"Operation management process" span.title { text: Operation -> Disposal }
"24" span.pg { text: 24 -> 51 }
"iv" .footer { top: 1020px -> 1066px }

____________

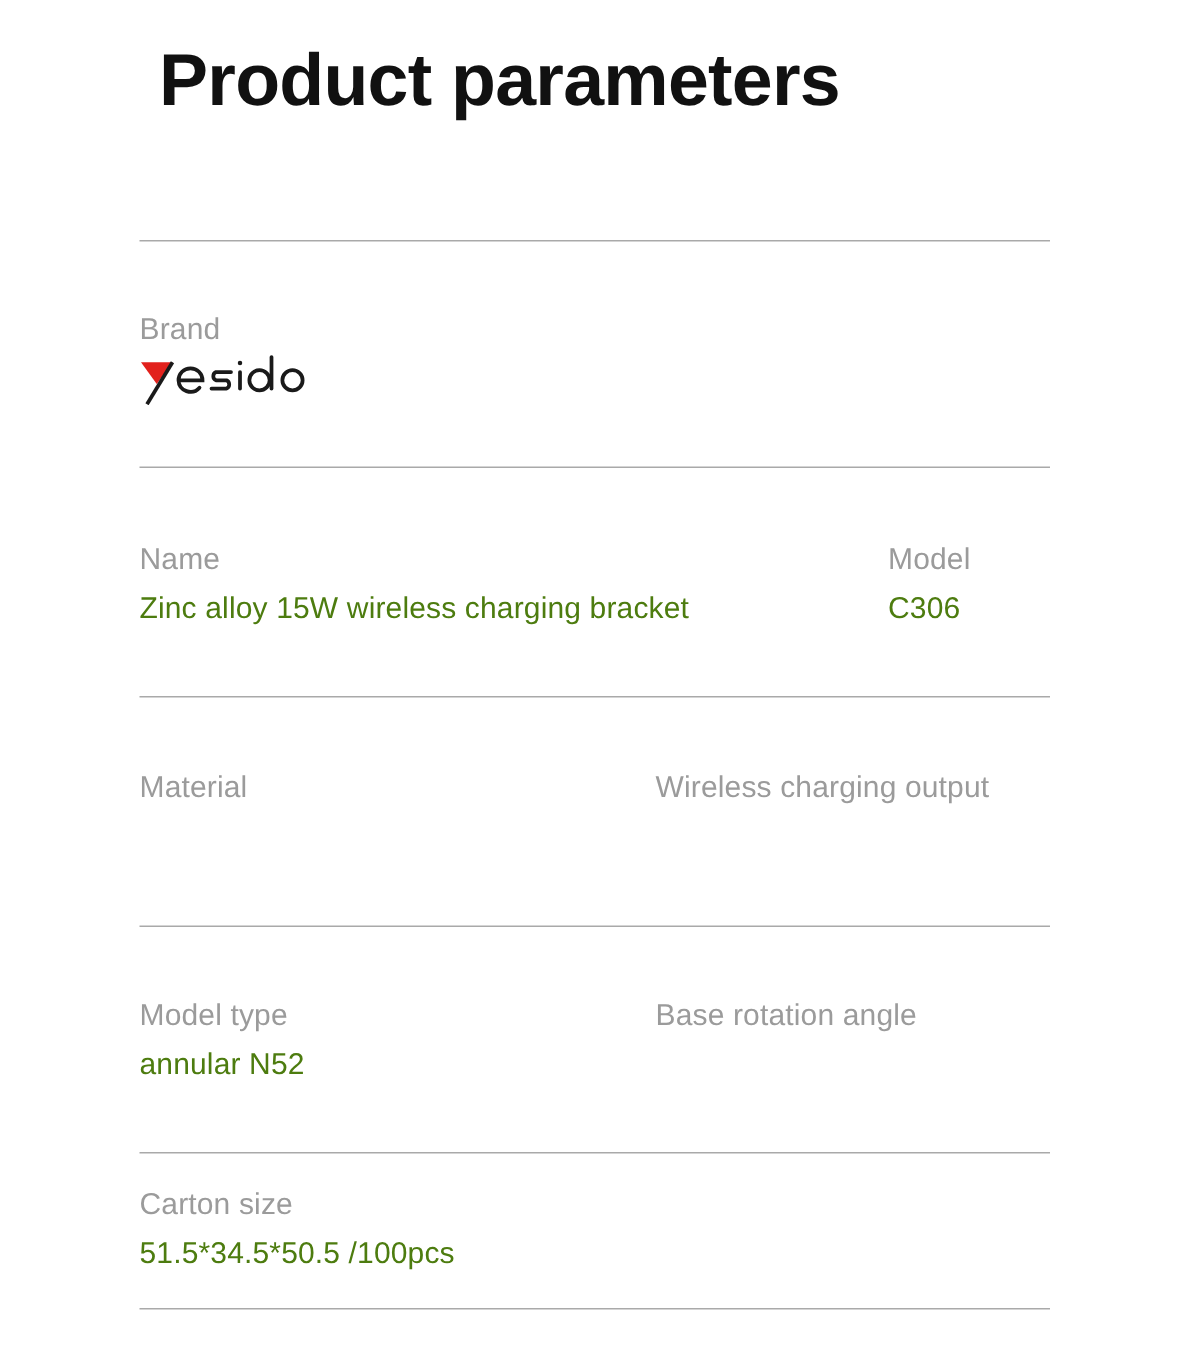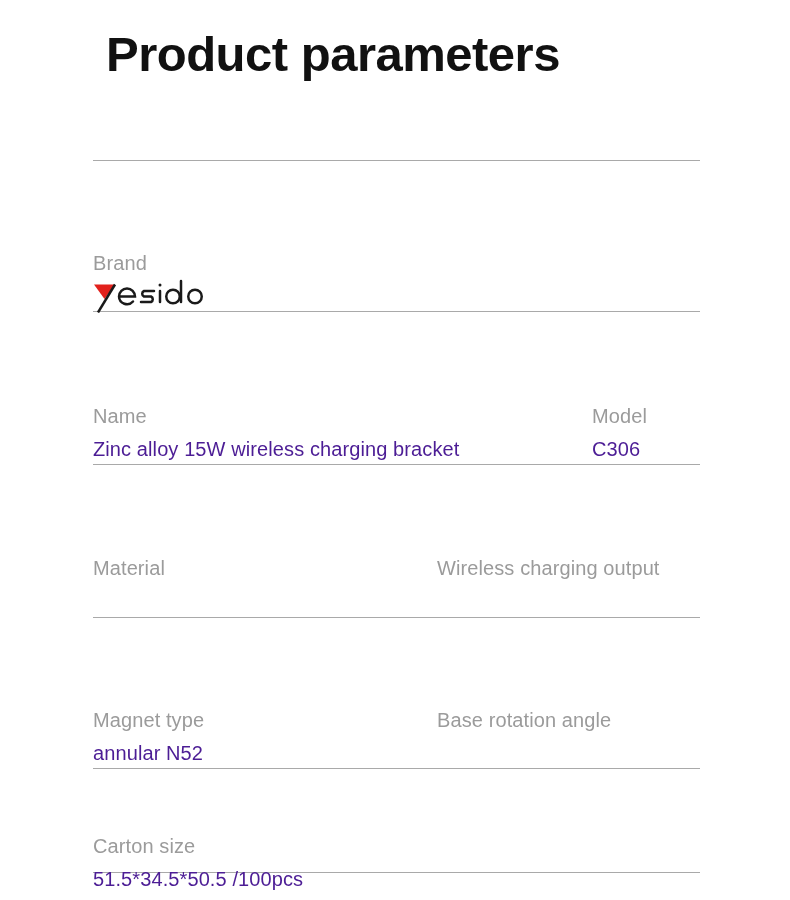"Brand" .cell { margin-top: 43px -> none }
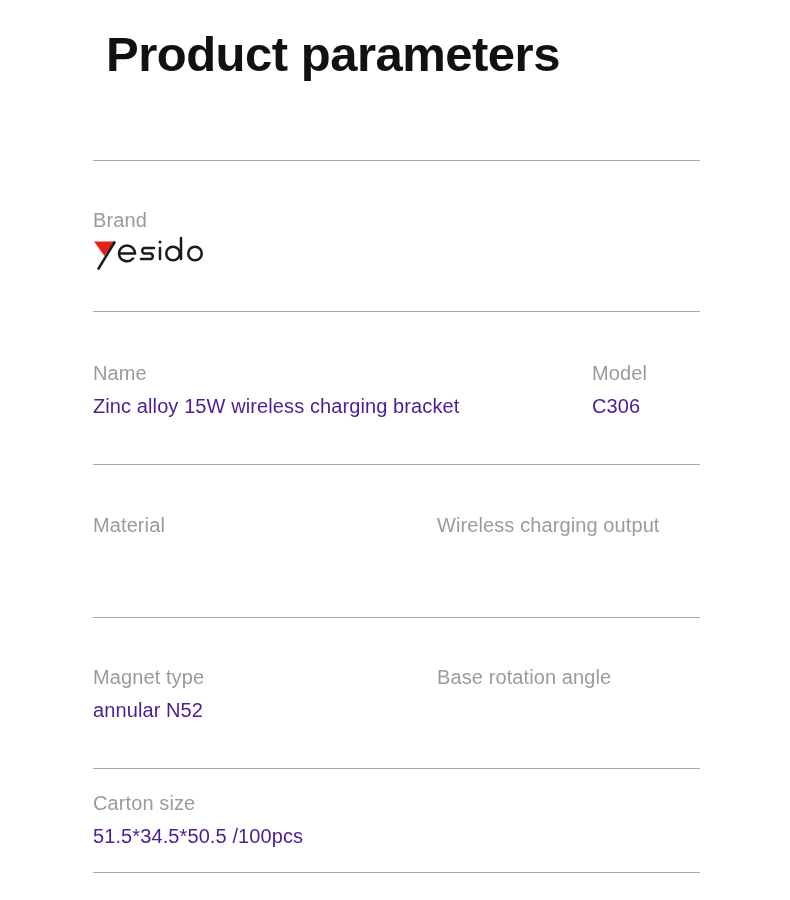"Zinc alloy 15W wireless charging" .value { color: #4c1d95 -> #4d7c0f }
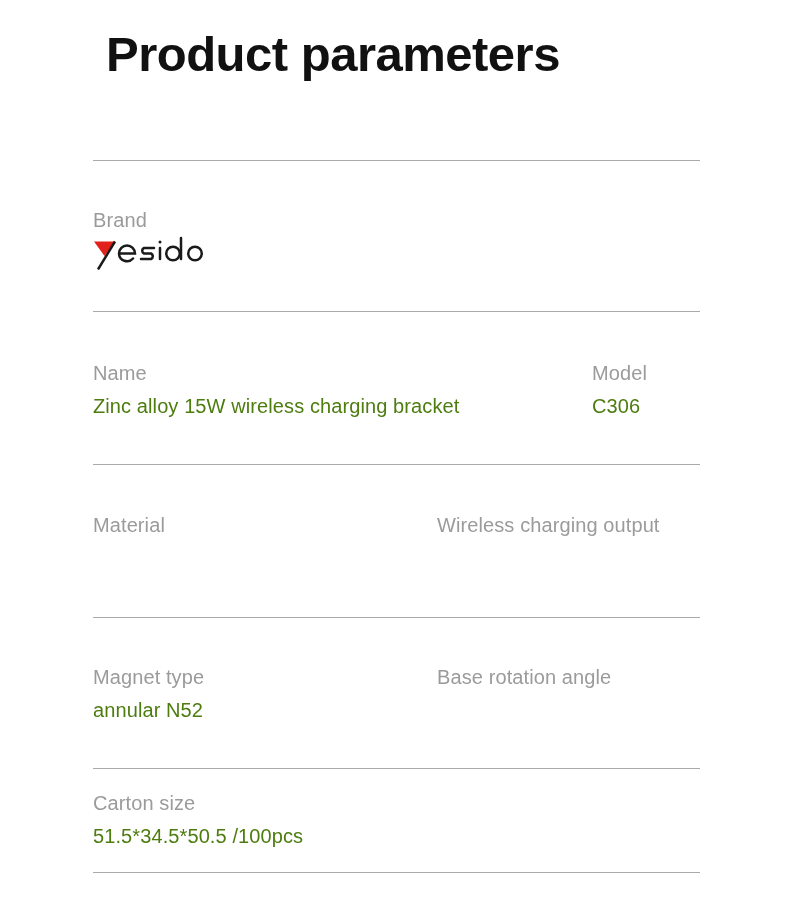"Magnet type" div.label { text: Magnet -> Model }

____________

Work instruction »
Keeping every character as it is, restate the lines above that run from the line with "text: Operation ->" through the line with "top: 1020px ->", both included, and nothing else.

Answer space »
"Operation management process" span.title { text: Operation -> Disposal }
"24" span.pg { text: 24 -> 51 }
"iv" .footer { top: 1020px -> 1066px }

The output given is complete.